In August of 1990, I left...not entirely with their blessing as I did it pretty abruptly and without a specific discharge plan, but they offered me their support as best they could. I moved to Bridgeport, CT and began my transition back to the "real" world. I got a full-time job at Hewitt Associates, lived with my fiancée (who was another patient I met while at PI...he was there as an alternative to incarceration...sign of things to come in hindsight), and started a whole new journey. Lots of stuff transpired during those years in CT...and even in the years since I've moved to MA. But I continue to grow and cope and deal with life on life's terms.

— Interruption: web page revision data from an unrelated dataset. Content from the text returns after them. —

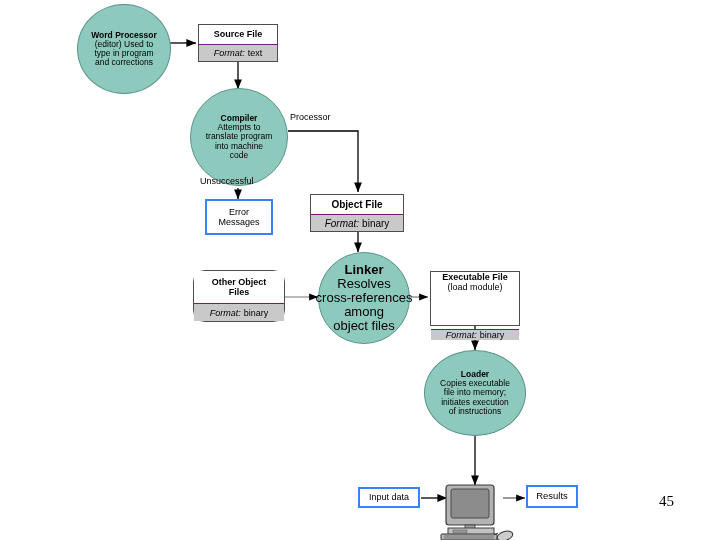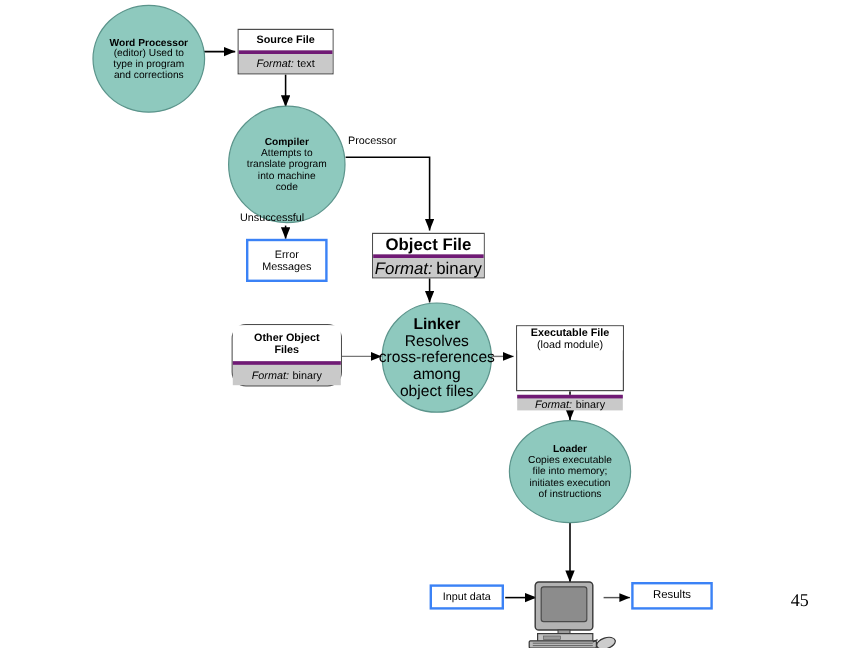"Format:" .file-box .fb-format { border-top: 3px solid #701a75 -> 1px solid #701a75 }
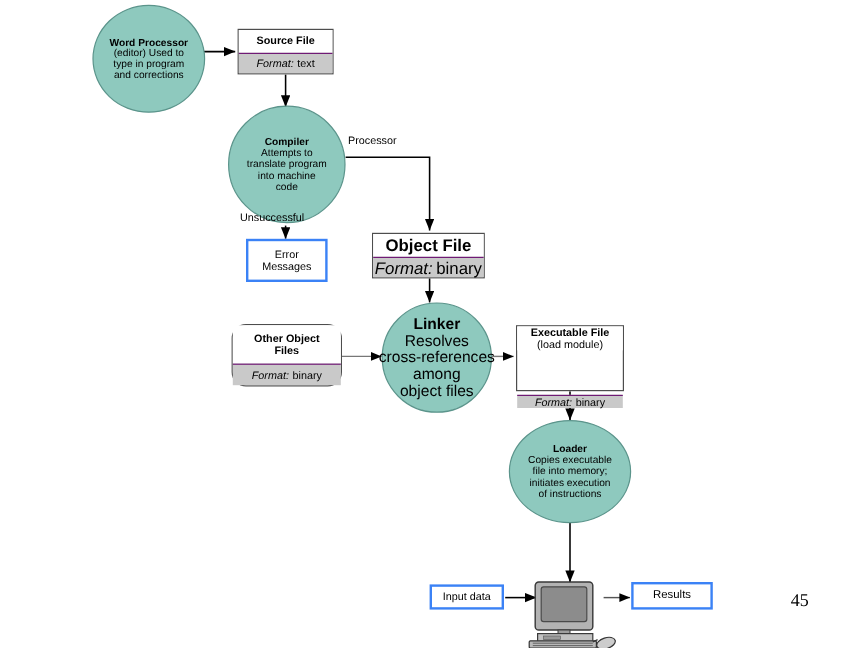"Object File" div.node { font-size: 14px -> 10px }
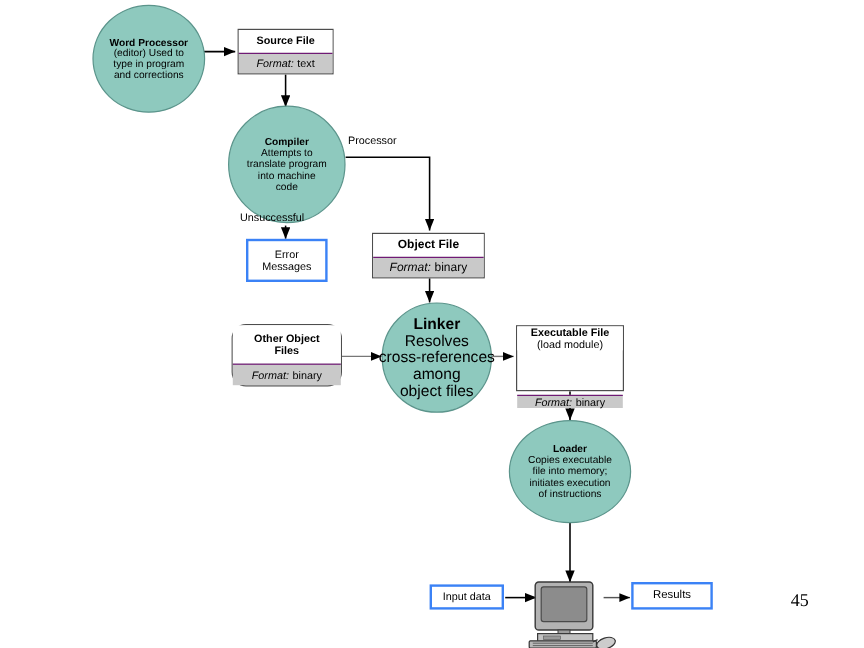"Results" div.node { width: 68px -> 52px }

Here I am, 20 years later, a single mom to an amazing little boy who is the best thing to have ever happened in my life. For many years, I have kept secret my past...the shame of mental illness, depression, my hospitalization, all weighed very heavily on me and I didn't want people to judge me or write me off because of the things in my past. In therapy this week, we talked about how I'm not ashamed anymore...and while I don't go around telling everyone about this, I won't hide it anymore either and live with it being a dirty secret of sorts. I survived. I have grown. I have become, and continue to become, someone I am proud of and think is a pretty amazing person. All of my past has contributed to that...all of the people in my past and present contribute to that. It's an amazing journey, this is what we make it...bottom line.


melinda said...

I think you are a very brave woman. You have endured so much. I wish you only wonderful things in your future, and am glad that you have a terrific child in your life to love and to be loved by.

Gubblebum said...

Wow, Amy. I had no idea you'd been through all of that. You should be extremely proud of who you are today. You're brave, beautiful, strong and smart, not to mention a wonderful and supportive friend. I wouldn't be where I am right now without your help and support.

Anonymous said...

Amy, I had no have accomplished so much in spite of all the past has held for you. Just goes to show what persistence and determination and love of a child can bring to your life. I wish you continuud success and many more years of health and happiness. You go girl! Love, P

Anonymous said...

Well Ames, you sure are a strong woman and someone to be admired. Bravo Amy!!!


jupiter6 said...

Might surprise you to know that we share very similar stories-- I was hospitalized myself, twice, once after being rescucitated after a very serious suicide attempt. I share this with people because I think there is great value in surviving, and helping others do the same. I lived with a very black and nearly terminal depression all my life-- and I say it now in the past tense because although I have my days, more often than not I find I *do* have the ability to keep my head above water, even as it rises around me hourly.

Wishing you continued peace and good health.